Omit the pictures. Transcribe exactly the lines below, from the one with "html: none ->" up to and including the last.

^^^^^^^^^^^^^^^^

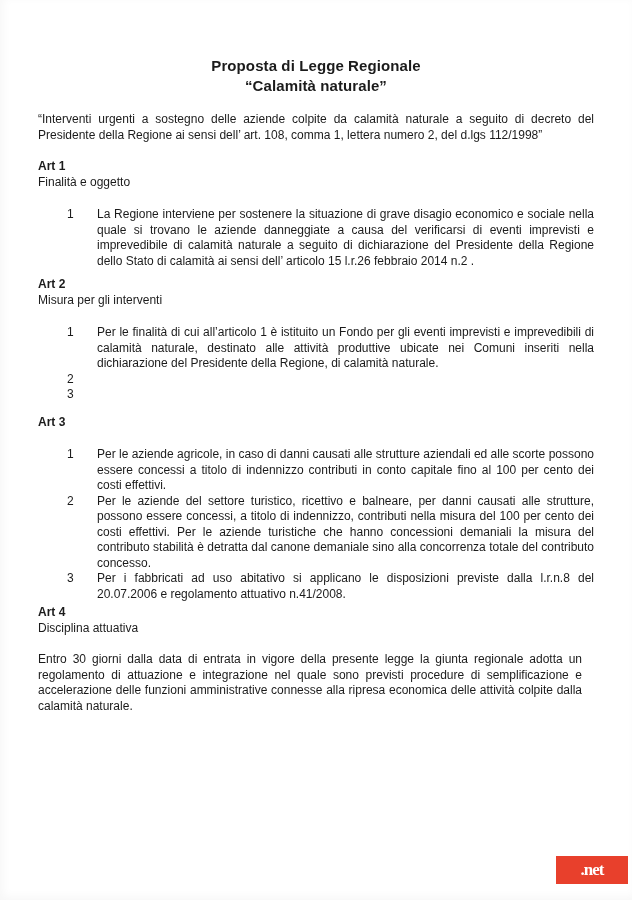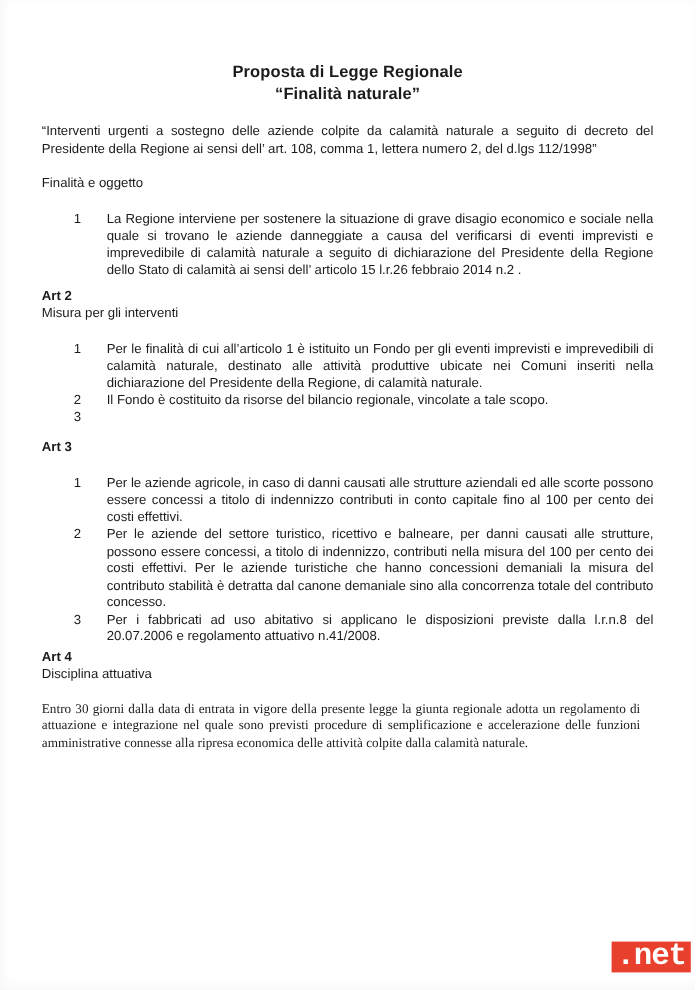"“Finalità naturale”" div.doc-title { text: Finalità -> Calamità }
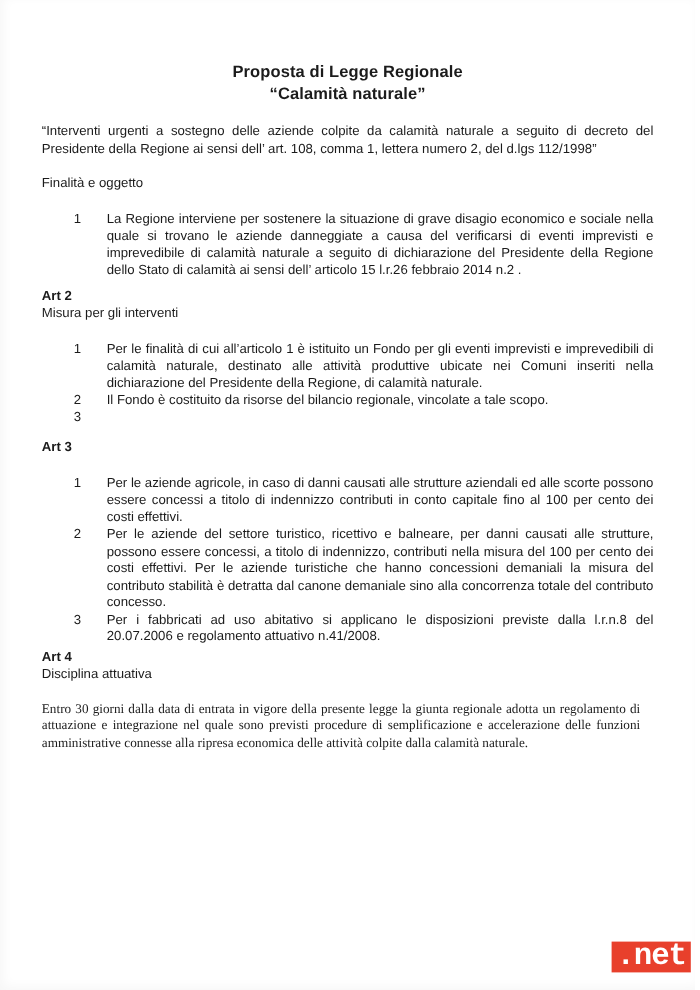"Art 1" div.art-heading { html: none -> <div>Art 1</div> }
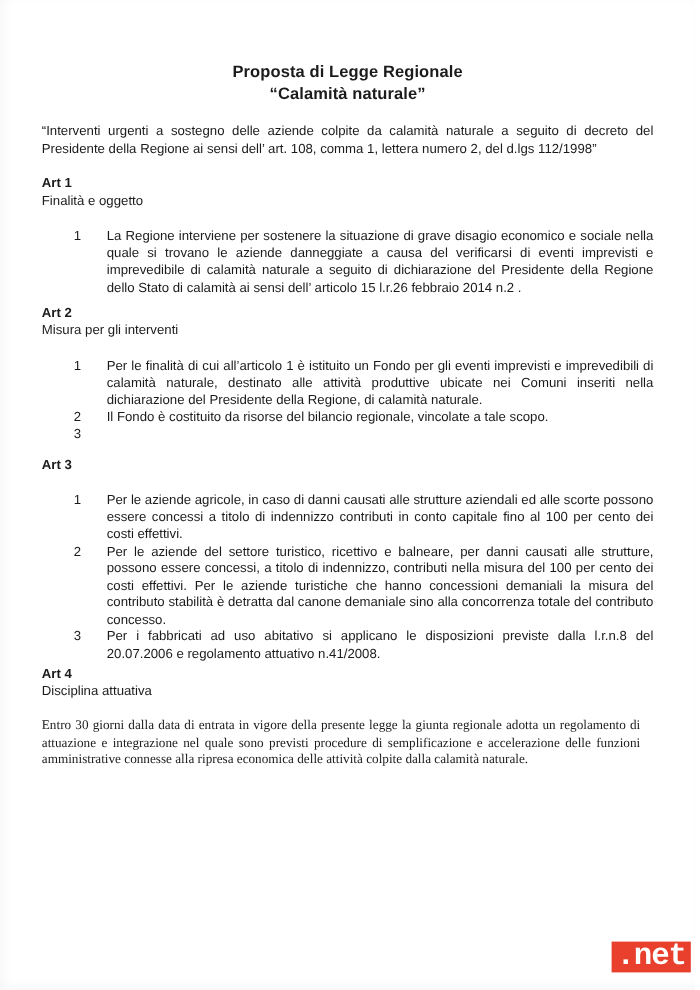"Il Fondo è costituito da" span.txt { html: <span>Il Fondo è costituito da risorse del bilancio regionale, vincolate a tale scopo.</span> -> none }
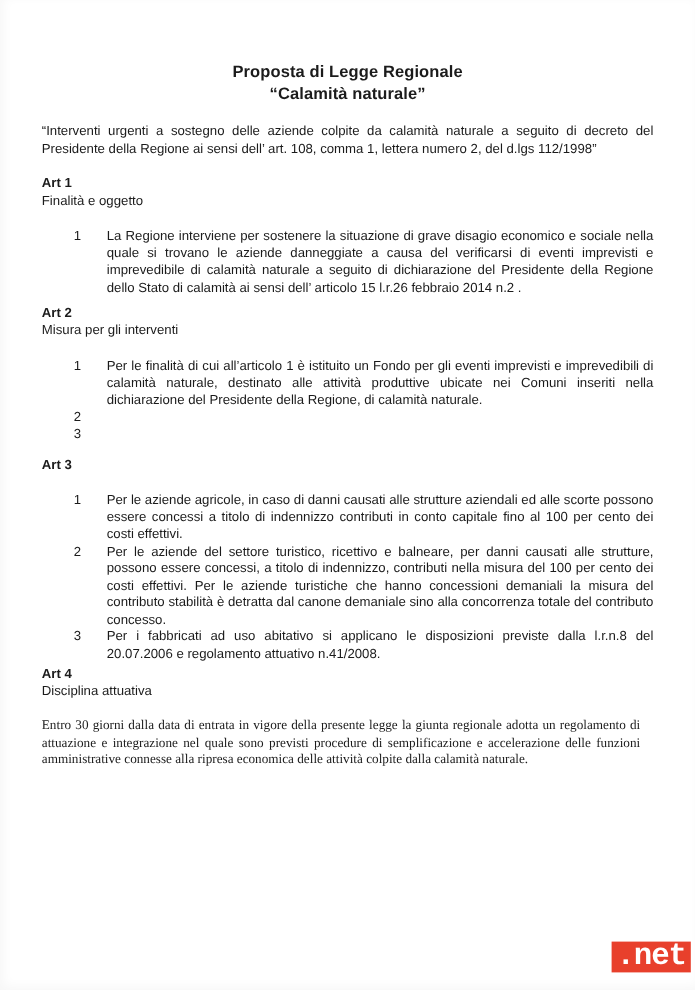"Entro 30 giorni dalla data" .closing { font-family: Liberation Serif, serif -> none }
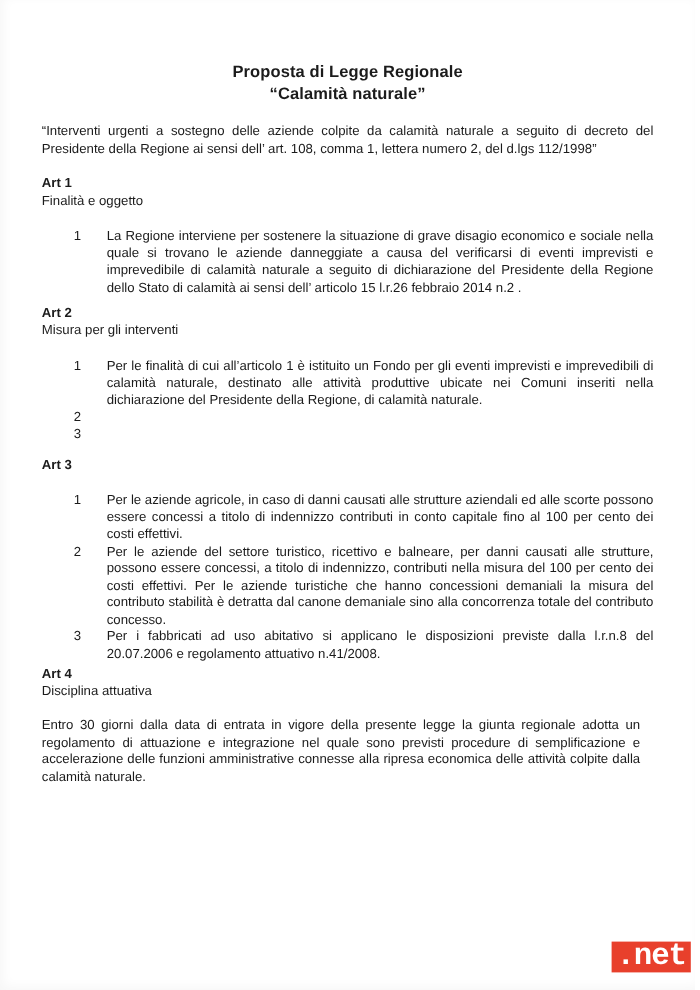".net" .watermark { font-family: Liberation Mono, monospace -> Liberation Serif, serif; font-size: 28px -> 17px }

^^^^^^^^^^^^^^^^

§ **ANSWER SECTION**:
"Art 1" div.art-heading { html: none -> <div>Art 1</div> }
"Il Fondo è costituito da" span.txt { html: <span>Il Fondo è costituito da risorse del bilancio regionale, vincolate a tale scopo.</span> -> none }
"Entro 30 giorni dalla data" .closing { font-family: Liberation Serif, serif -> none }
".net" .watermark { font-family: Liberation Mono, monospace -> Liberation Serif, serif; font-size: 28px -> 17px }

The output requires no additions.